Nane
Nane

Reputation: 153

Python 'in' operator with 'for' loop and with 'if' statement

I am using python in operator with for loop and with if statement. My question is how is in implemented, that it behaves differently in this two cases: it iterates when using for loop and it checks if some element exists when using with if statement? Does this depend on implementation of for and if?

    for i in x:
        #iterates

    if i in x:
        #checks weather i in x or not 

Upvotes: 5

Views: 12820

Answers (5)

JMAA
JMAA

Reputation: 2049

In many languages you'll find keywords that have multiple uses. This is simply an example of that. It's probably more helpful to think in terms of statements than thinking about the in keyword like an operator.

The statement x in y is a boolean-valued statement taking (assuming y is some appropriate collection) True if and only if the value of x is in the collection y.
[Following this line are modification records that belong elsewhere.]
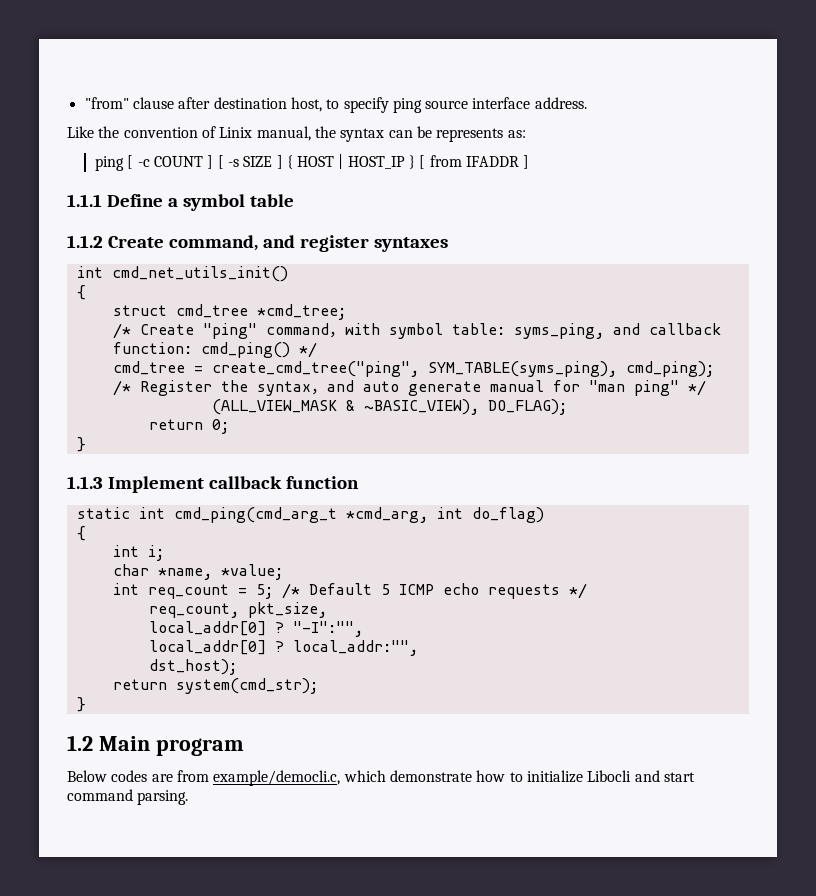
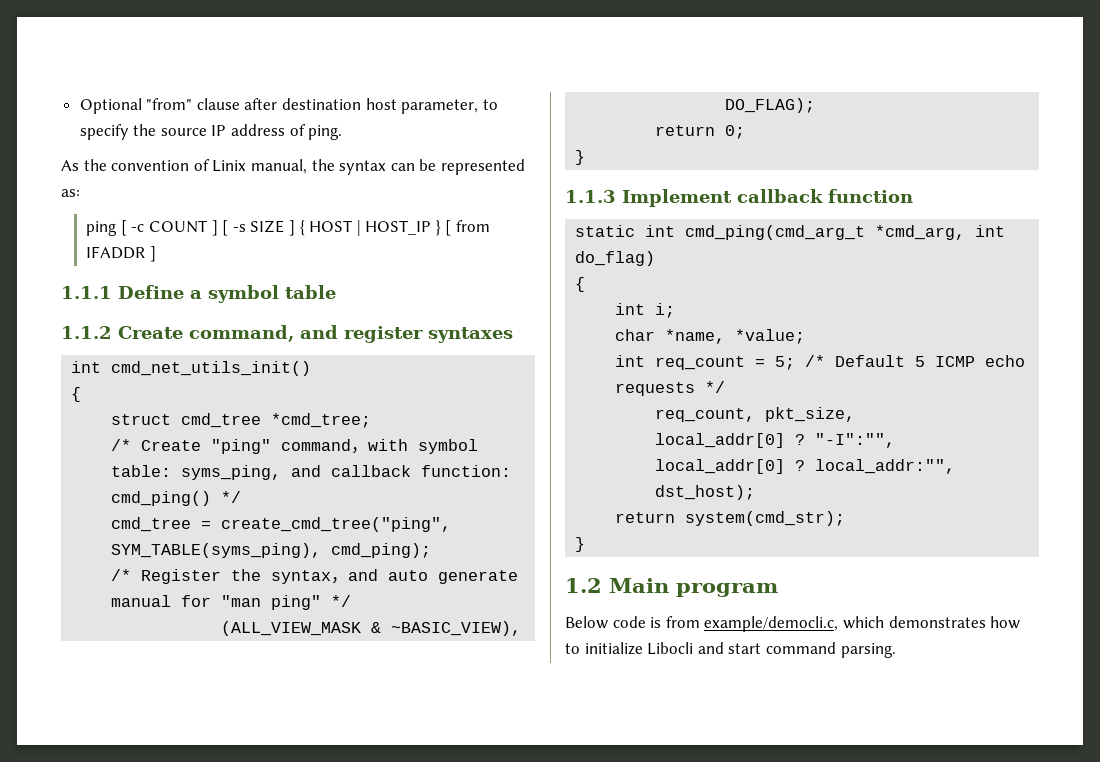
(84, 103) none -> [79,98,142,114] Optional
[290,97,587,113] [67,126,94,138] host, to specify ping source interface address. // Like -> [365,98,498,114] [79,124,343,140] [61,160,79,171] host parameter, to specify the source IP address of ping. // As
[436,128,504,142] represents -> [440,159,525,175] represented
[111,770,173,782] codes are -> [612,616,662,628] code is
[389,770,472,782] demonstrate -> [888,616,986,628] demonstrates

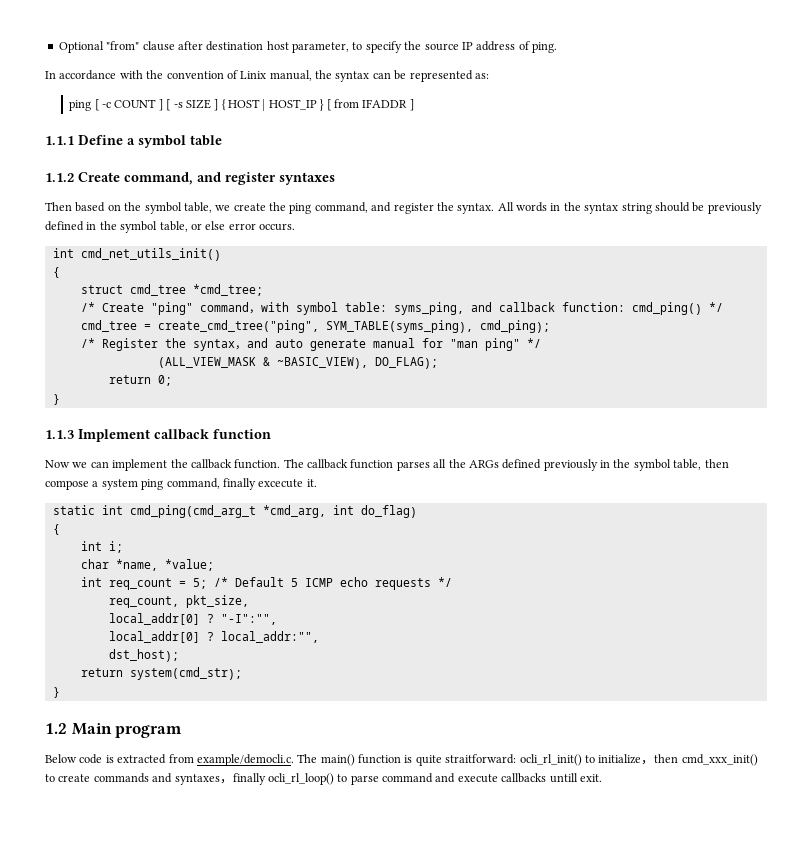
[61,160,79,171] As -> [45,70,143,80] In accordance with
(513, 335) none -> [45,202,762,214] [45,221,295,233] // Then based on the symbol table, we create the ping command, and register the syntax. All words in the syntax string should be previously defined in the symbol table, or else error occurs.
(913, 196) none -> [45,459,729,471] [45,478,317,490] // Now we can implement the callback function. The callback function parses all the ARGs defined previously in the symbol table, then compose a system ping command, finally excecute it.
[665,616,1021,632] [565,642,896,658] from example/democli.c, which demonstrates how to initialize Libocli and start command parsing. -> [117,754,758,766] [45,773,602,785] extracted from example/democli.c. The main() function is quite straitforward: ocli_rl_init() to initialize，then cmd_xxx_init() to create commands and syntaxes，finally ocli_rl_loop() to parse command and execute callbacks untill exit.

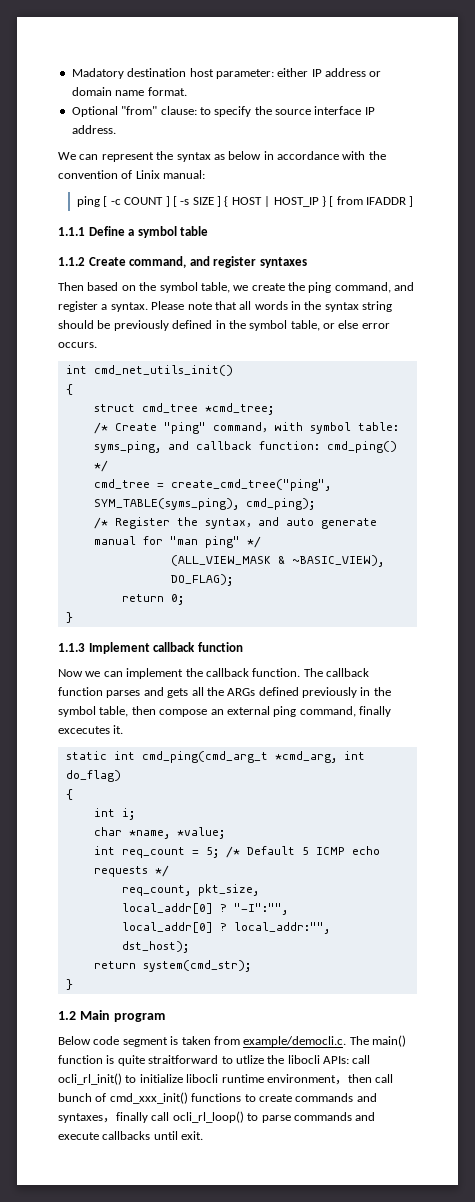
[58,41,557,53] [45,71,56,79] Optional "from" clause after destination host parameter, to specify the source IP address of ping. // In -> [71,68,382,79] [71,87,187,96] [71,106,375,117] [71,125,116,134] [58,151,274,162] Madatory destination host parameter: either IP address or domain name format. // Optional "from" clause: to specify the source interface IP address. // We can represent the syntax as below in
[269,70,489,82] manual, the syntax can be represented as: -> [163,170,206,179] manual:
[436,202,514,214] the syntax. All -> [101,301,252,312] a syntax. Please note that all
(430, 466) none -> [143,687,189,698] and gets
[92,479,138,490] a system -> [210,706,270,715] an external
[258,479,304,488] excecute -> [58,726,110,734] excecutes
[105,754,167,764] is extracted -> [122,1036,211,1047] segment is taken
[445,754,758,766] straitforward: ocli_rl_init() to initialize，then cmd_xxx_init() -> [148,1055,371,1064] [58,1073,394,1085] [58,1092,242,1104] straitforward to utlize the libocli APIs: call ocli_rl_init() to initialize libocli runtime environment，then call bunch of cmd_xxx_init() functions
(266, 779) none -> [151,1112,170,1121] call
[382,773,433,783] command -> [293,1112,352,1121] commands
[549,773,578,783] untill -> [153,1131,178,1140] until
It is implemented with the __contains__ member function of y.

The statement for x in y: starts a loop, where each iteration x takes a different value from the collection y. This is implemented using the __iter__ member function of y and __next__ on the resulting iterator object.

There are other statements where the in keyword can appear, such as list comprehension or generator comprehension.

Upvotes: 1

Sven-Eric Krüger
Sven-Eric Krüger

Reputation: 1317

Membership testing with in is implemented via the method __contains__ (see Documentation). The different behaviour comes from the keyword before, for and if in your case.

Iteration with for is implemented such, that the method next is called and its return value is written to the iteration variable as long as the condition after the key word for is true. Membership testing in general is just a condition.

Code

A in B

Execution

B.__contains__(A)  # returns boolean

Code

for A in B :
    # Body

Execution

A = B.next()
if B.__contains__(A) :
    # Body

A = B.next()
if B.__contains__(A) :
    # Body

# ...

A = B.next()
if B.__contains__(A) :
    # B.next() throws "StopIteration" if there is no more element

Upvotes: 2

MisterMiyagi
MisterMiyagi

Reputation: 50076

The in keyword is an operator usually:

print(2 in [1, 2, 3])  # True
if 3 in range(7, 20):
   print('3 in range!')

It corresponds to the object.__contains__ special method. The expression a in b corresponds to type(b).__contains__(a). Note that both a and b are names that are looked up.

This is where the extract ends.